* [Task to complete] From the line that contains "text: 物联网生态体系 ->" to the final line of the records below, print each line exactly and leave every picture out.

Excerpted records START

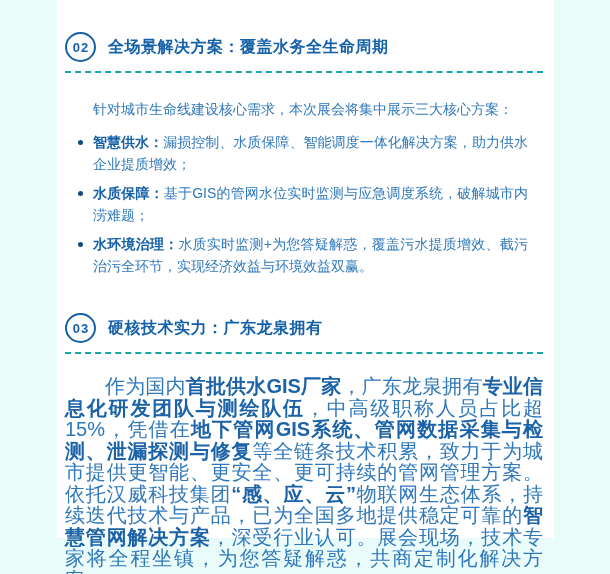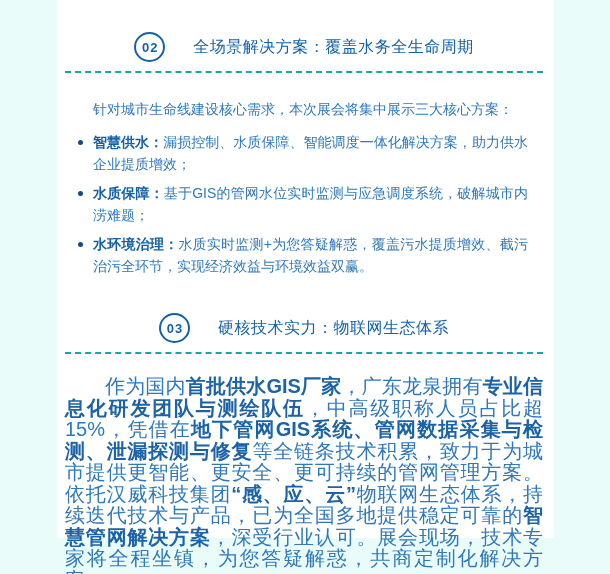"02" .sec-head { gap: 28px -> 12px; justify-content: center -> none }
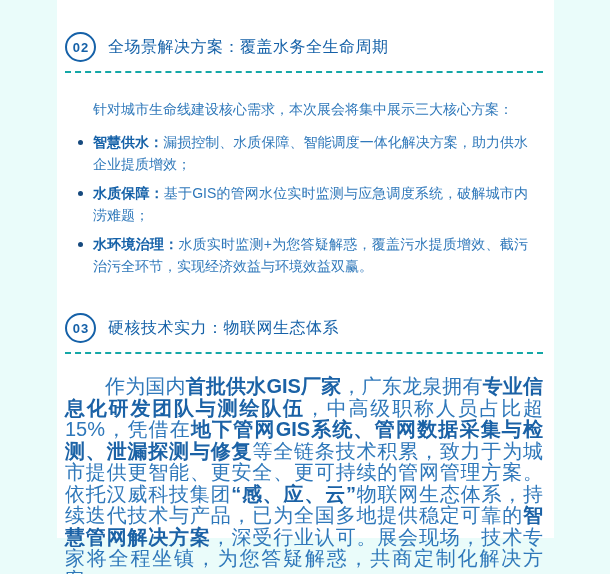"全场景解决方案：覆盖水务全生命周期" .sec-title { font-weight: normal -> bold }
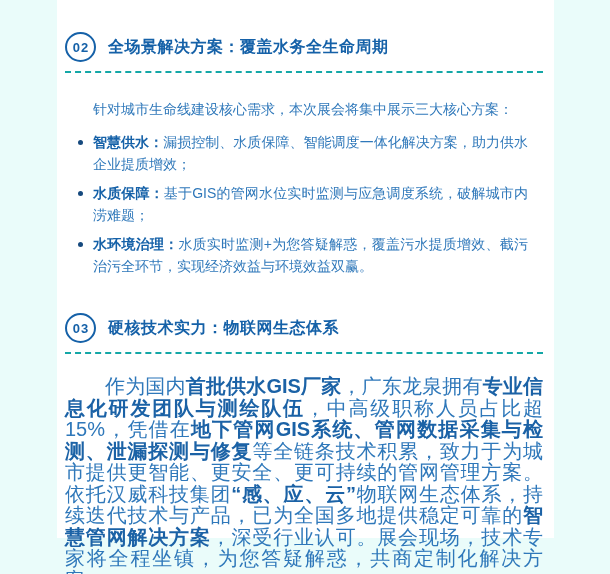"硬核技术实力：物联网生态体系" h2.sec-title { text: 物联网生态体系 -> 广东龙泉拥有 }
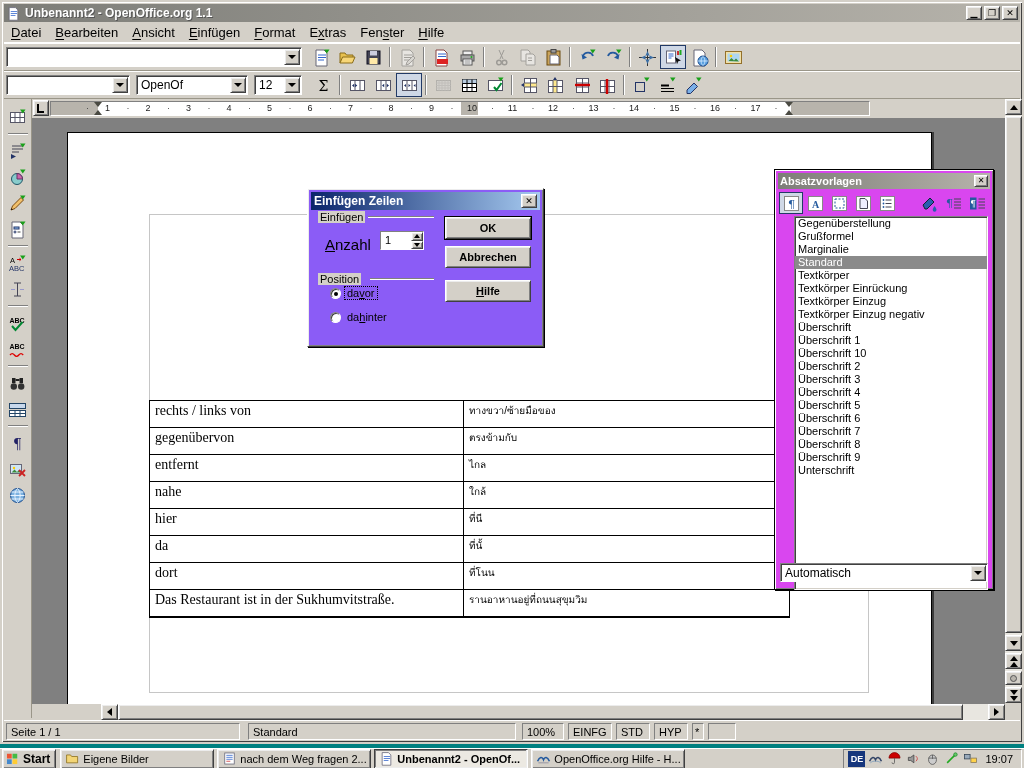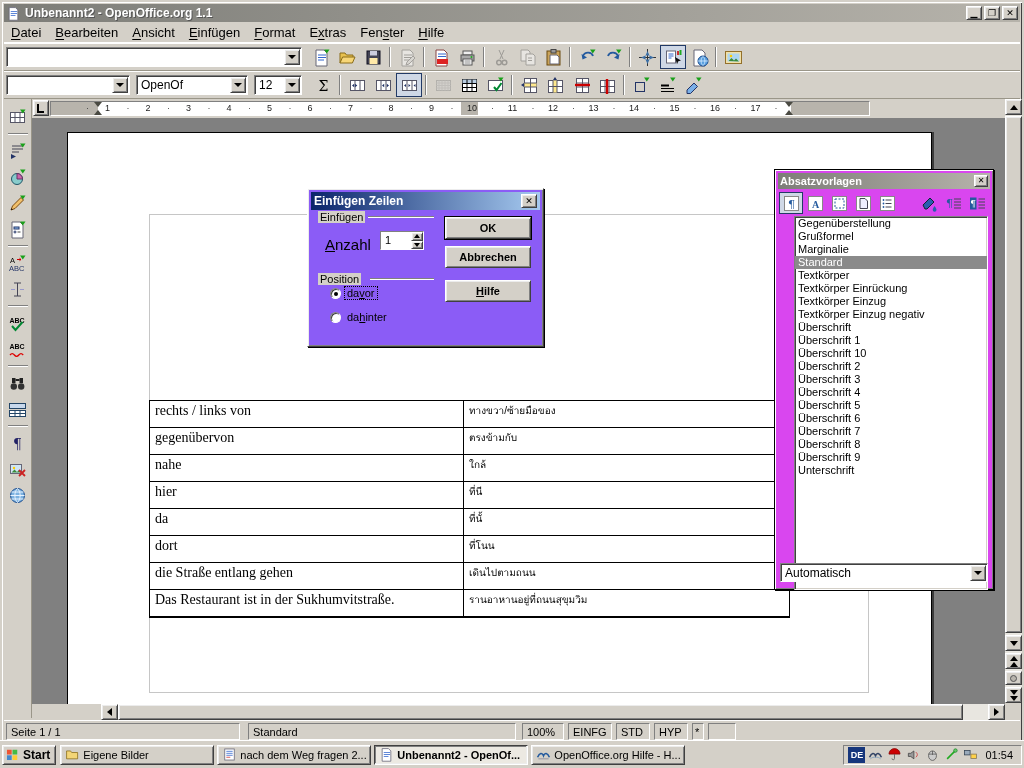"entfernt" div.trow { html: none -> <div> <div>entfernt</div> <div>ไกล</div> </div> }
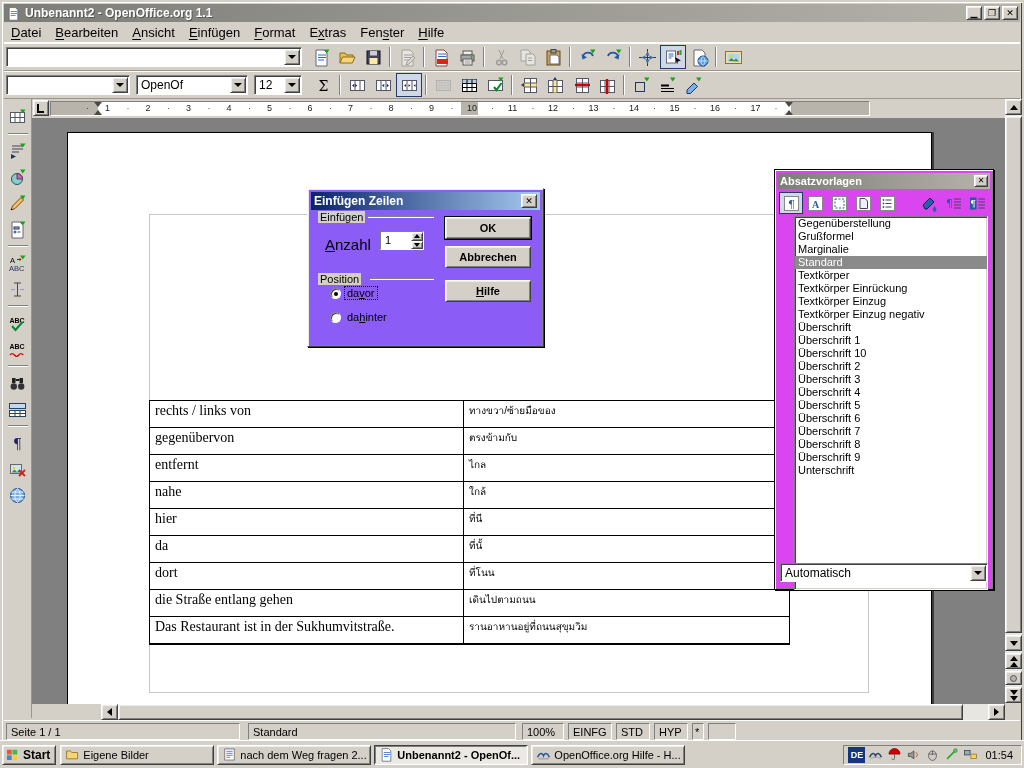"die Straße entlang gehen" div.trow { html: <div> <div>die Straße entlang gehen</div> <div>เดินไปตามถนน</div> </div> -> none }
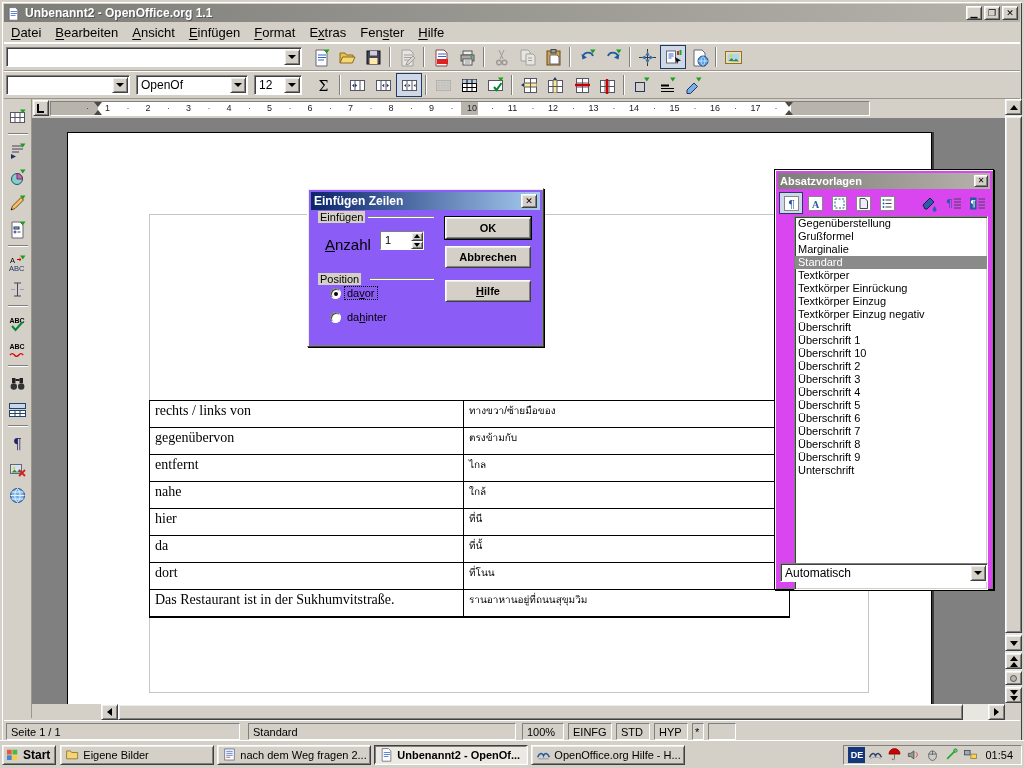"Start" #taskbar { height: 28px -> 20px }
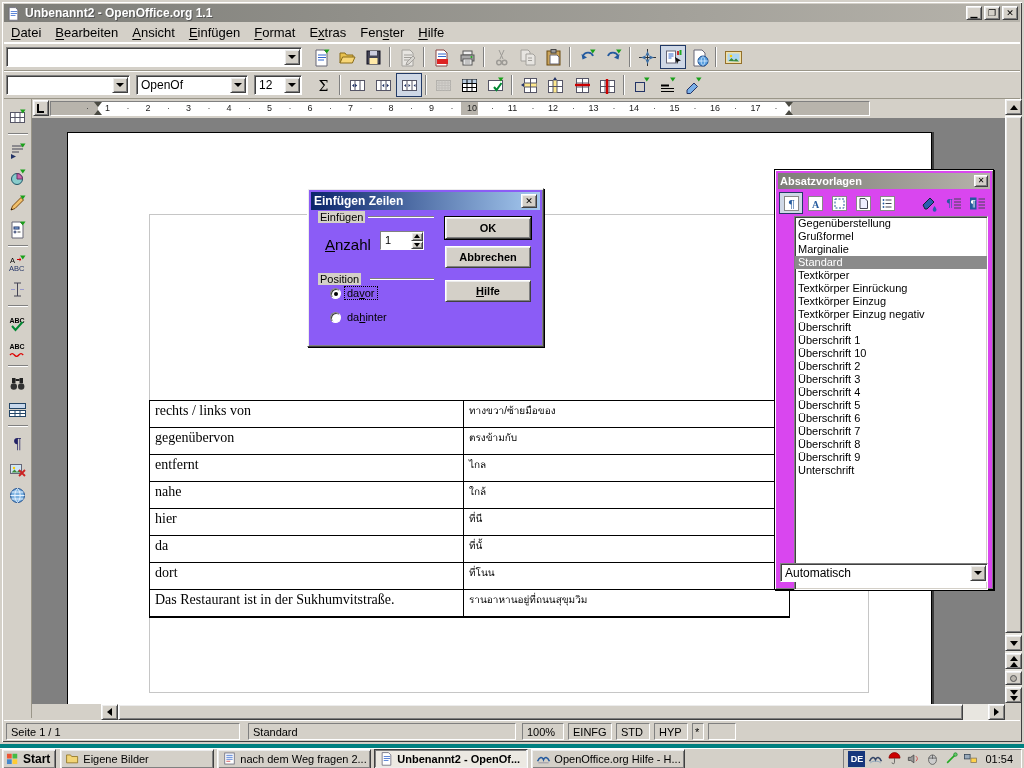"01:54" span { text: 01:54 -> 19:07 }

Excerpted records END

* [Answer to this problem]
"硬核技术实力：物联网生态体系" h2.sec-title { text: 物联网生态体系 -> 广东龙泉拥有 }
"entfernt" div.trow { html: none -> <div> <div>entfernt</div> <div>ไกล</div> </div> }
"die Straße entlang gehen" div.trow { html: <div> <div>die Straße entlang gehen</div> <div>เดินไปตามถนน</div> </div> -> none }
"Start" #taskbar { height: 28px -> 20px }
"01:54" span { text: 01:54 -> 19:07 }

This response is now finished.